Профессор Янц устроил семинар именно на острове Джекилл из особых соображений.
Ему необходимо плавать, чтобы восстановить кровообращение.
Он тут уже бывал – и оценил по достоинству воду, температура которой держится выше двадцати градусов вплоть до конца ноября.

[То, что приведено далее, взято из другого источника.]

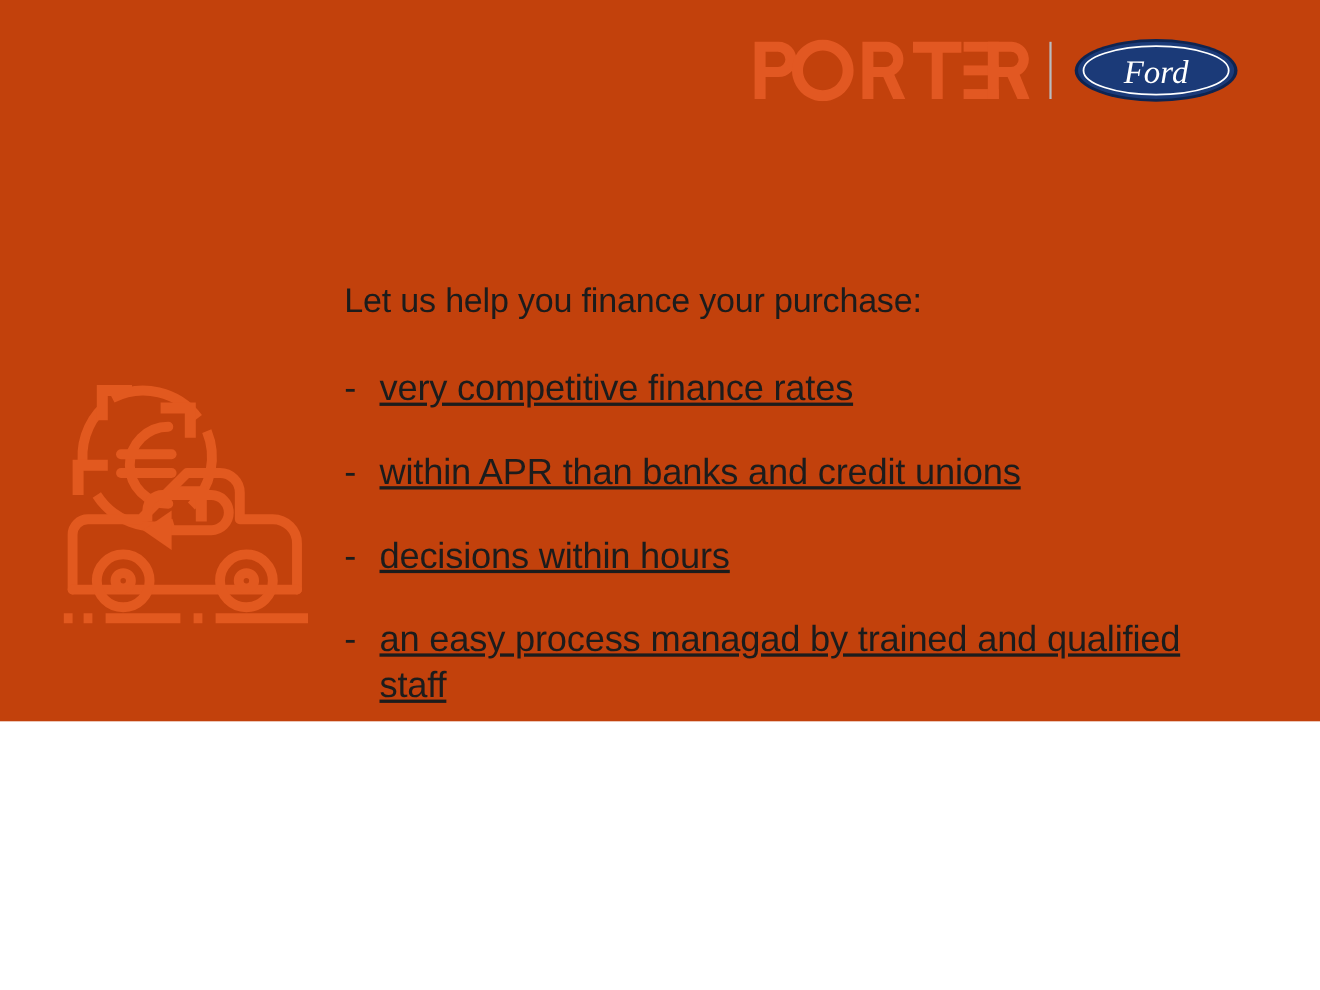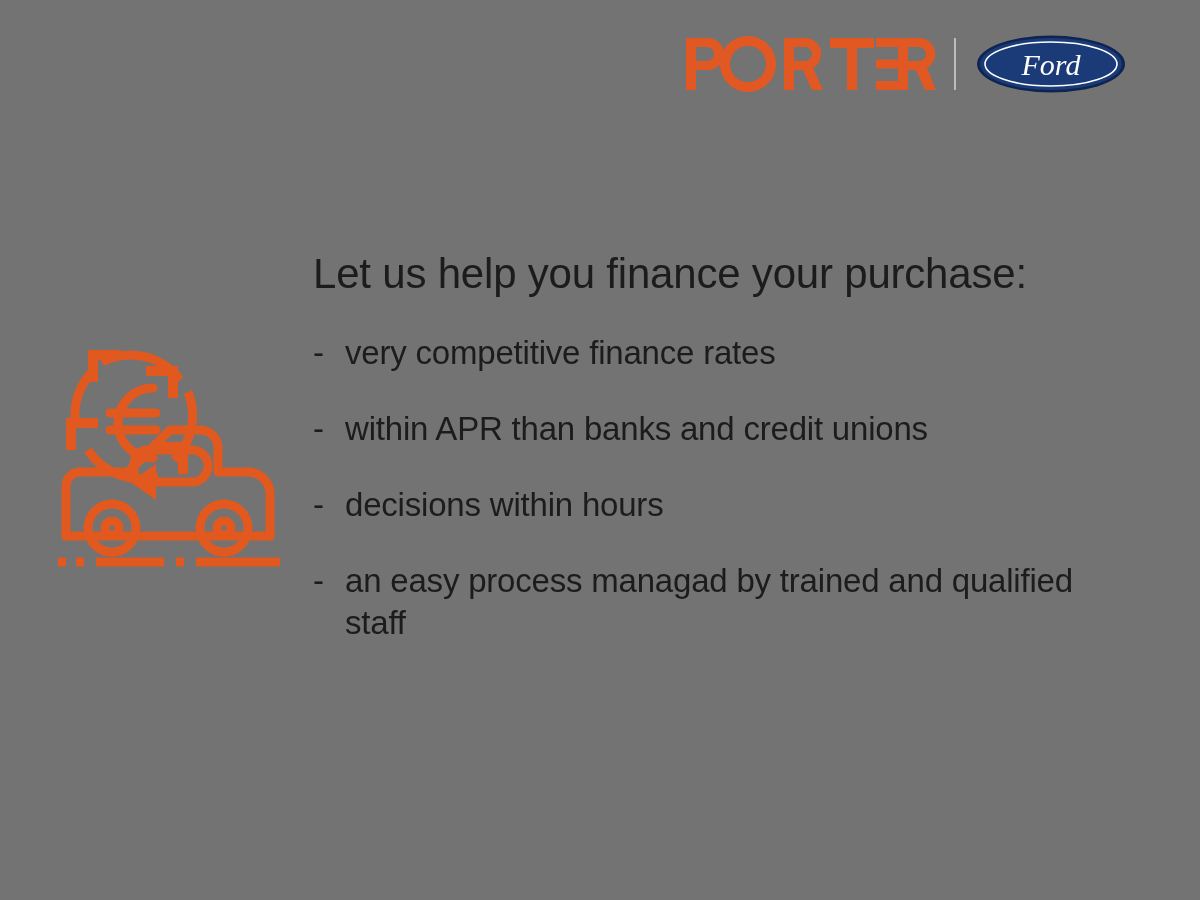--- a/index.html
+++ b/index.html
@@ -14,8 +14,8 @@
   .slide {
     position: relative;
     width: 1200px;
-    height: 900px;
-    background: #737373;
+    height: 656px;
+    background: #c2410c;
     overflow: hidden;
   }
 

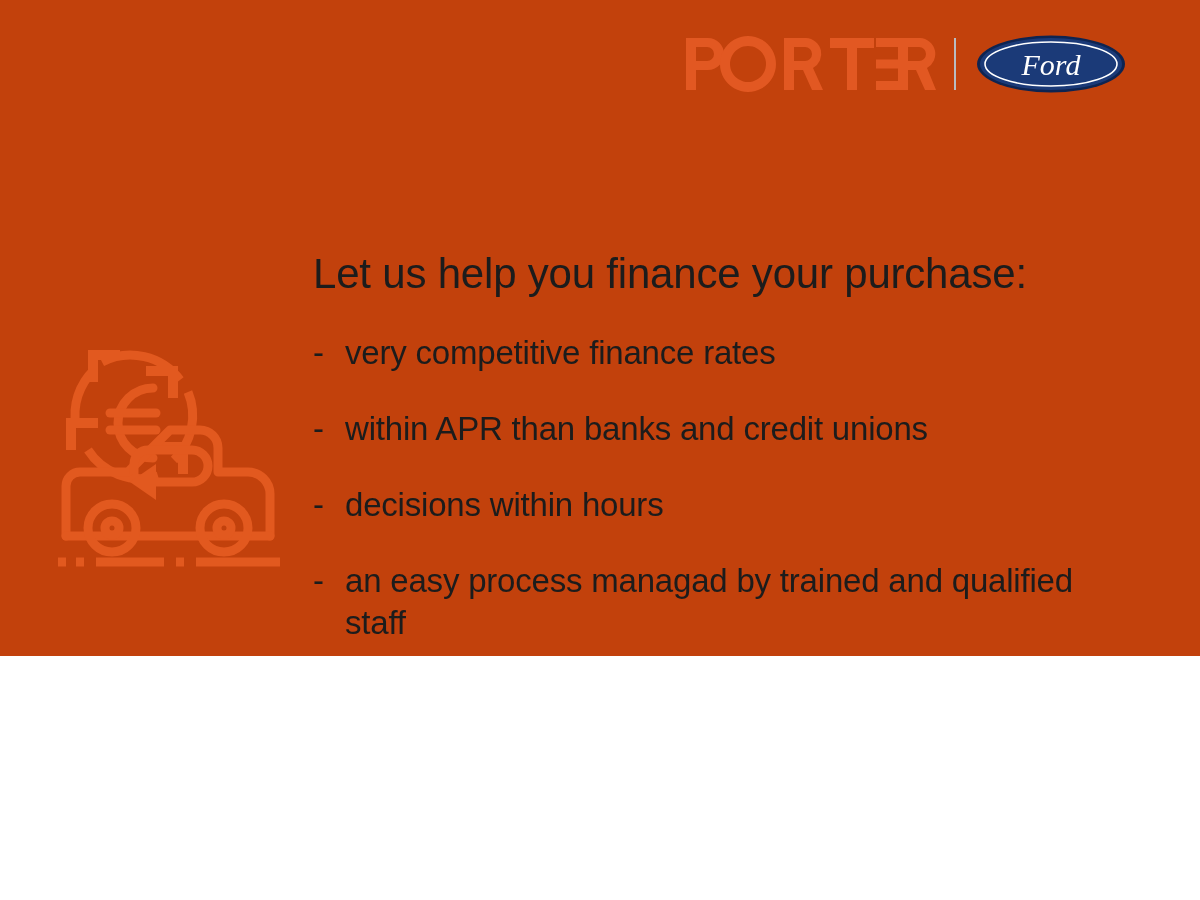--- a/index.html
+++ b/index.html
@@ -59,7 +59,7 @@
     width: 800px;
   }
   .headline {
-    font-size: 42px;
+    font-size: 31px;
     line-height: 44px;
     font-weight: 400;
     color: #1c1c1c;

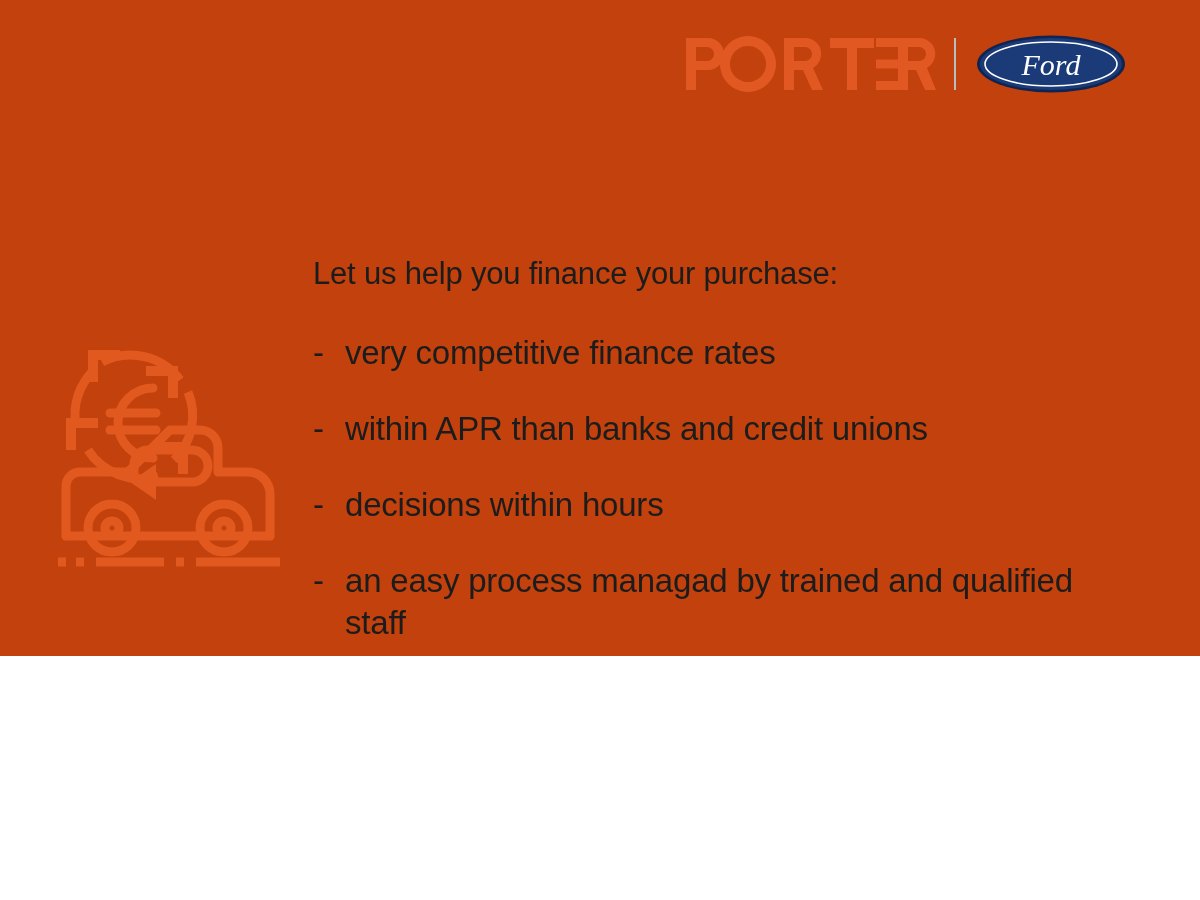--- a/index.html
+++ b/index.html
@@ -92,6 +92,7 @@
   .bullet-text {
     flex: 1 1 auto;
     max-width: 730px;
+    text-decoration: underline;
   }
 </style>
 </head>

Начинал он плавать по утрам, задолго до завтрака; в этих занятиях ему неизменно составляла компанию жена, высокая, худощавая, очень ухоженная и элегантная дама.
В одиннадцать, непосредственно перед ленчем, полагался второй заплыв. А потом еще один, после обеда.
Эта немецкая нация, со своей одержимостью собственным телом, своими нарушениями кровообращения, своими институтами здоровья, своими курсами лечения печени, своей непрестанной заботой о собственной плоти – заботой аутоэротической и в то же время какой-то безличной, – начинала уже действовать ему на нервы. На конференциях и в поездках он с этим сталкивается уже не в первый раз.